International BRT Update

Passengers using the busway have the option to use a go card, which can also be used on train and ferry services as well and allows for seamless transfers between services. In addition, users can register their card to protect their travel balance if it is lost or stolen.

Cambridgeshire Guided Busway — Cambridgeshire, United Kingdom

Cambridgeshire in the United Kingdom is home to the world’s longest guided busway, which opened in August 2011 and is already seeing healthy ridership growth. The route runs from Cambridge to Huntingdon, a distance of around 15.5 miles (25 kilometers). There are 10 stops, allowing 11,500 trips per day.

Parsons Brinckerhoff, in joint venture, managed the design. A major structure on the scheme that Parsons Brinckerhoff designed is the 721-foot (220-meter) seven-span Great River Ouse Viaduct.

The project was designed for high-quality, high-speed ride quality. “The way they did that was the precast beams and pilings that were used in actually engineering the project were done in very low tolerances so that the quality of the castings were extremely accurate so that, and there was actually at the casting mill if you will, the factory, all the casting of the beams were done on site and then they were put in place again with a high degree of quality control,” explains Henke, “and as a result, the objective they were trying to reach was high speeds — 55 or 65 mph — of these buses traveling down the busway and passengers being able to drink a cup of coffee as the thing goes at 65 mph.”

In addition to the high-speed service, the Cambridgshire Busway features platformed stops, advanced ticket purchase and real-time passenger information. It also provides links for the Northstowe housing project, which will see 9,500 houses built north of the city and effectively become a new town, according to Parsons Brinckerhoff. There will be new associated park-and-ride sites at St. Ives and Longstanton, where the planned new town is to be built.

From an operational standpoint, instead of contracting out the service it is franchised out. “We [the United States] contract out BRT services in a variety of places, Las Vegas being one of them andPhoenix being another, where private operators are actually operating the service. Here it’s a little different because it’s at-risk under a franchise agreement,” Henke says.

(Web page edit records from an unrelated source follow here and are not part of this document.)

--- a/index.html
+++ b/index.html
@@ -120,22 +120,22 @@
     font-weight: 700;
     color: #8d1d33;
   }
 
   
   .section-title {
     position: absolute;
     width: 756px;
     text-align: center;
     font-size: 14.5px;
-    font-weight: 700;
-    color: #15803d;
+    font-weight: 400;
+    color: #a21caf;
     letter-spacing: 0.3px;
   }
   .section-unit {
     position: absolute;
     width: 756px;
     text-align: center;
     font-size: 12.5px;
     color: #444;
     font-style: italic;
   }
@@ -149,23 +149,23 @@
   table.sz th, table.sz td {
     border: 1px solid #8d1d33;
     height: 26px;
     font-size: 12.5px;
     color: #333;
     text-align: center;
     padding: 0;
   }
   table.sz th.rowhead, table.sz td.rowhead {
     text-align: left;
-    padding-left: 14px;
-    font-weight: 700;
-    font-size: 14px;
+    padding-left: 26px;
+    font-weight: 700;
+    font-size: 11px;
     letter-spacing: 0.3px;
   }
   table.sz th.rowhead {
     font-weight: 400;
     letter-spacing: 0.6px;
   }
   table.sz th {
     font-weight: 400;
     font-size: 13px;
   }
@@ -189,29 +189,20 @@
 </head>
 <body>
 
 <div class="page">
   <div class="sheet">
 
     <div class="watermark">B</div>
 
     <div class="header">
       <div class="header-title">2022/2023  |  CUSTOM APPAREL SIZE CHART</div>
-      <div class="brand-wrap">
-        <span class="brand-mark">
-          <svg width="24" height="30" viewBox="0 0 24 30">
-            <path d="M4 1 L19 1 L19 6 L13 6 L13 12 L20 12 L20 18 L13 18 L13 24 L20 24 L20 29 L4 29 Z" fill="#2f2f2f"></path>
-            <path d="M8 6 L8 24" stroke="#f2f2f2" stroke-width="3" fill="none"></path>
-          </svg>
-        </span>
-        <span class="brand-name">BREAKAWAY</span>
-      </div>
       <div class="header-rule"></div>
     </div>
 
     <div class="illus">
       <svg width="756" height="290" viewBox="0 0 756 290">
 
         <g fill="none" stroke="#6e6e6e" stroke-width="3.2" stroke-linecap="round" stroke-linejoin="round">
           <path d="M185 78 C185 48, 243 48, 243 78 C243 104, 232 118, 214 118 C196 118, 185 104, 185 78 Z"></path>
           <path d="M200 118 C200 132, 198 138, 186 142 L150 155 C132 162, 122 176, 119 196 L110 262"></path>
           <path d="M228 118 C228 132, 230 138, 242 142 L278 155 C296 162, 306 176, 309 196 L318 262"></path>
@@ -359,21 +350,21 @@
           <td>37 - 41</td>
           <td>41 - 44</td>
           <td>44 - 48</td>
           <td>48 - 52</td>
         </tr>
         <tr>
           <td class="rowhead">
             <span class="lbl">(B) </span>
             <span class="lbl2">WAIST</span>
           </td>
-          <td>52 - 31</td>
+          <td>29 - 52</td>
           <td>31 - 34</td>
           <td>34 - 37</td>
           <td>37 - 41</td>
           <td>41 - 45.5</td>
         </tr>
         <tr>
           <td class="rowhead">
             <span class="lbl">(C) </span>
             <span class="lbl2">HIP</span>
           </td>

Guangzhou BRT — Guangzhou, China

Guangzhou, China is a city about the size of New York and has three distinctive “downtown” areas. All of these downtowns are connected by one main six-lane corridor that had become “hopelessly congested,” Bench says.

“A lot of the congestion, oddly enough, was being caused by buses at intersections because there is substantial demand for public transit in Guangzhou. They do have a rapid transit network but it’s still growing; it’s not as big as they’d like it quite yet,” Bench says. “What they ended up with was actually horrible congestion, but a lot of it at these intersections was caused by literally eight, 10, 15 buses all trying to stop at the same bus stop. So they’d be effectively double, triple, quadruple parked and then kind of cutting off all of the vehicle flow of automobiles and other buses along the corridor. It was just getting to the point of gridlock.”

To solve the congestion issue, Guangzhou completely redesigned the whole corridor. “It’s that same concept of going in and saying, OK, we’re not just building a bus rapid transit line right now, but we’re figuring out how to turn this into a working corridor for all the different modal uses that are necessary along there: bikes, cars, buses,” Bench says.

The new corridor now features dedicated pedestrian sidewalks, bike lanes, a couple lanes for cars and two lanes for buses at each of the station locations, allowing for buses to pass each other. The demand in thecorridor is so high that Bench says the effective headway at peak periods is 10 seconds.

“It’s mindboggling. Every 10 seconds a bus is coming along,” he says.

The BRT line is 14 miles long and has six stations along the way. Each station consists of three platforms that can each accommodate three buses. So, a total of nine buses can be berthed at the station at the same time. Guangzhou uses a direct service model, meaning most of the service along the bus rapid transit line is being provided by local buses that come on and off the BRT line.